“Sinto pena de todas as crianças, que são sagradas sem distinção de nacionalidade ou de fé, que sofrem e morrem. Que pagam porque outros não souberam encontrar os caminhos para a paz”
Liliana Sagre (para a Comunidade Judaica)
Estamos chegando pertinho do Natal, ao qual chamamos de tempo de esperança, de renovação, de vida nova, dentre tantas outras expressões que costumeiramente, nos enchem o coração. Mas neste ano, existe uma sensação estranha no ar. Alguma coisa parece não “bater” com estas expressões.
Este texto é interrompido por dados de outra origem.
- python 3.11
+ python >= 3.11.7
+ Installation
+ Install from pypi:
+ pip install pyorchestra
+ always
Estamos diante de uma guerra, que nos confronta com Aquele que esperamos nascer outra vez. Uma guerra que já ceifou milhares de vidas, e dentre essas vidas, segundo a organização internacional Save the Children, mais de 3.257 crianças já perderam suas vidas. Poderíamos nos perguntar: por que só agora essa guerra nos impacta, se há décadas acompanhamos os conflitos entre países, que acabam em guerras, como a recente e ainda em curso, guerra da Rússia contra a Ucrânia? E o que dizer das milhares de mortes de nossas crianças brasileiras por falta de cuidado sanitário, como é o caso das crianças indígenas, ou as vítimas de balas perdidas nas periferias e áreas urbanas de nosso país? Ou vítimas da fome, num país que tanto produz? E o que dizer da infância roubada de tantas vítimas da violência doméstica?
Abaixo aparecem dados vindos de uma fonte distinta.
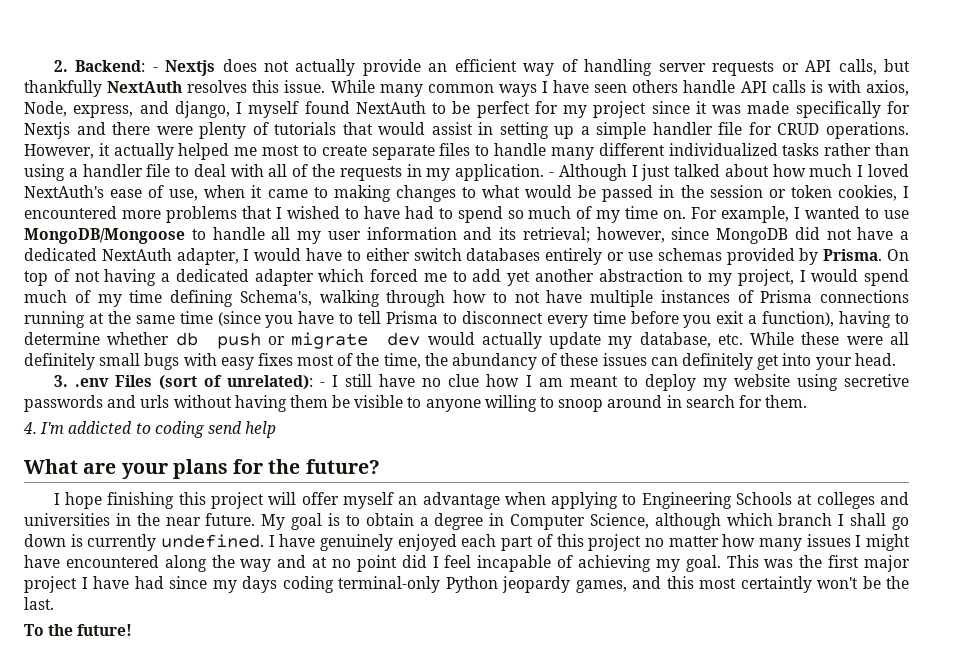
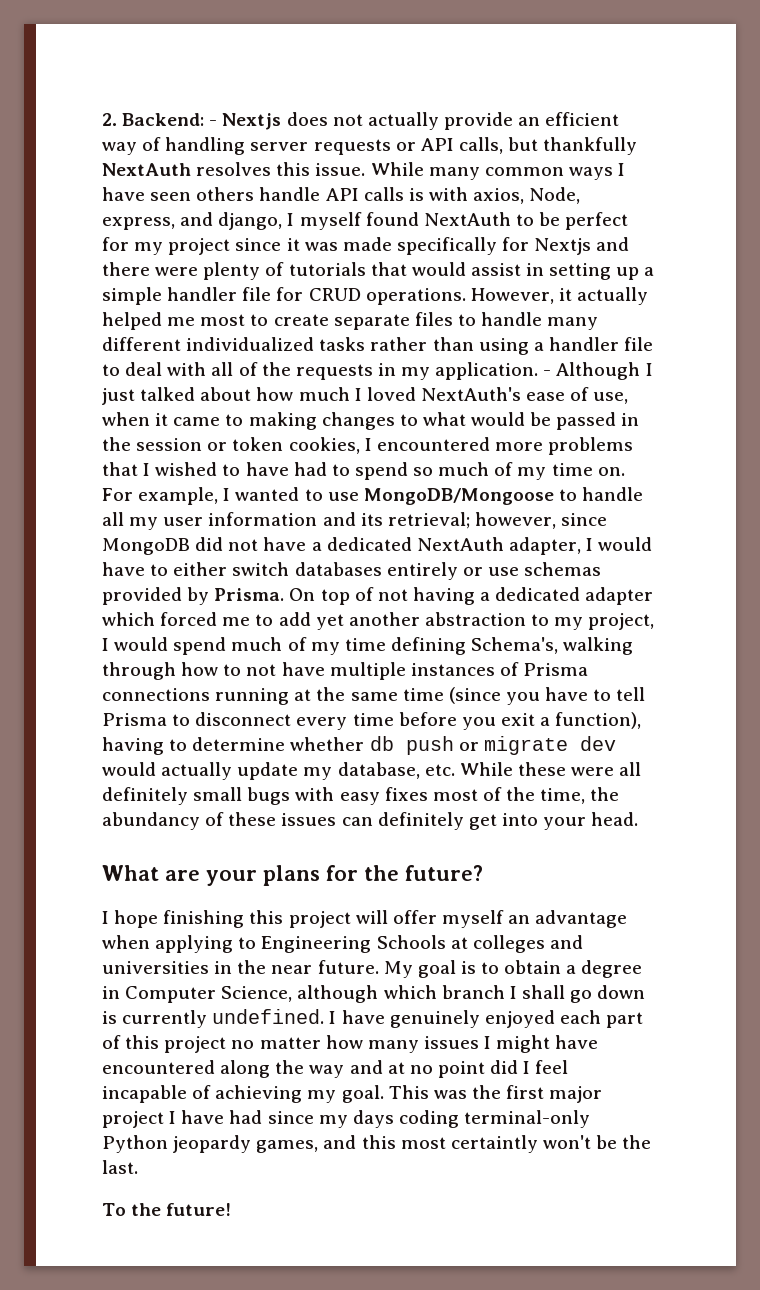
- 3. .env Files (sort of unrelated): - I still have no clue how I am meant to deploy my website using secretive passwords and urls without having them be visible to anyone willing to snoop around in search for them.
- 4. I'm addicted to coding send help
Essa realidade nos leva a crer que o mundo tornou-se um lugar perigoso demais para nossas crianças, e que elas não estão a salvo em lugar nenhum. Isso me reportou a uma prática usada no Antigo Testamento para apaziguar a ira dos deuses. A estes deuses quando ficavam irados, eram lhes oferecidas crianças, vítimas inocentes, antes que sua ira devorasse a nação inteira. Jericó é um exemplo disso. A cidade foi construída ao preço de duas crianças enterradas debaixo dela, para apaziguar a ira dos deuses. Mas até quando inocentes terão que pagar com a própria vida, pelos desmandos insanos daqueles que se colocam como deuses e se dizem donos do mundo? Ou aos que a senadora Liliana Sagre se refere: aqueles que não conseguem encontrar um caminho de paz.
E novamente será natal! E novamente Belém, será nossa referência para o nascimento do Menino Deus! Contudo, não podemos camuflar essa realidade tão cruel, celebrando e festejando apenas para cumprir um ritual litúrgico, como se tudo fossem luzes, brilhos e cantos. Este natal terá que ser diferente. Nele teremos que fazer memória das vidas tão precocemente arrancadas das “Beléns” do mundo.
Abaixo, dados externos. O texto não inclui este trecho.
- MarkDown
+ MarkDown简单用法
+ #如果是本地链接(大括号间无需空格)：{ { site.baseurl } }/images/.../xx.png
E para que o Natal retome seu sentido, quem sabe possamos cuidar das crianças a começar pelas nossas comunidades, com o mesmo carinho que temos com o Menino Jesus na manjedoura. Isso implica fazermos alguns movimentos, para os quais algumas questões são importantes: Como vivem as crianças da minha comunidade? Que espaços de vivência elas têm na catequese, no lazer, na família, nos grupos bíblicos? Temos acompanhado os espaços de Garantias de Direitos para crianças e adolescentes, como os Conselhos Municipais, Estaduais e o CONANDA em âmbito nacional? Qual a nossa relação com os Conselhos Tutelares? Estamos envolvidos/as com alguma luta em defesa da vida das crianças e adolescentes? Como acompanhamos a saúde e a educação da meninada da comunidade? É assim que vamos enfrentar esses deuses!
Que neste natal, corra em nossas veias a força da solidariedade com as crianças do mundo inteiro, para que Deus salve as crianças onde Ele já faz morada.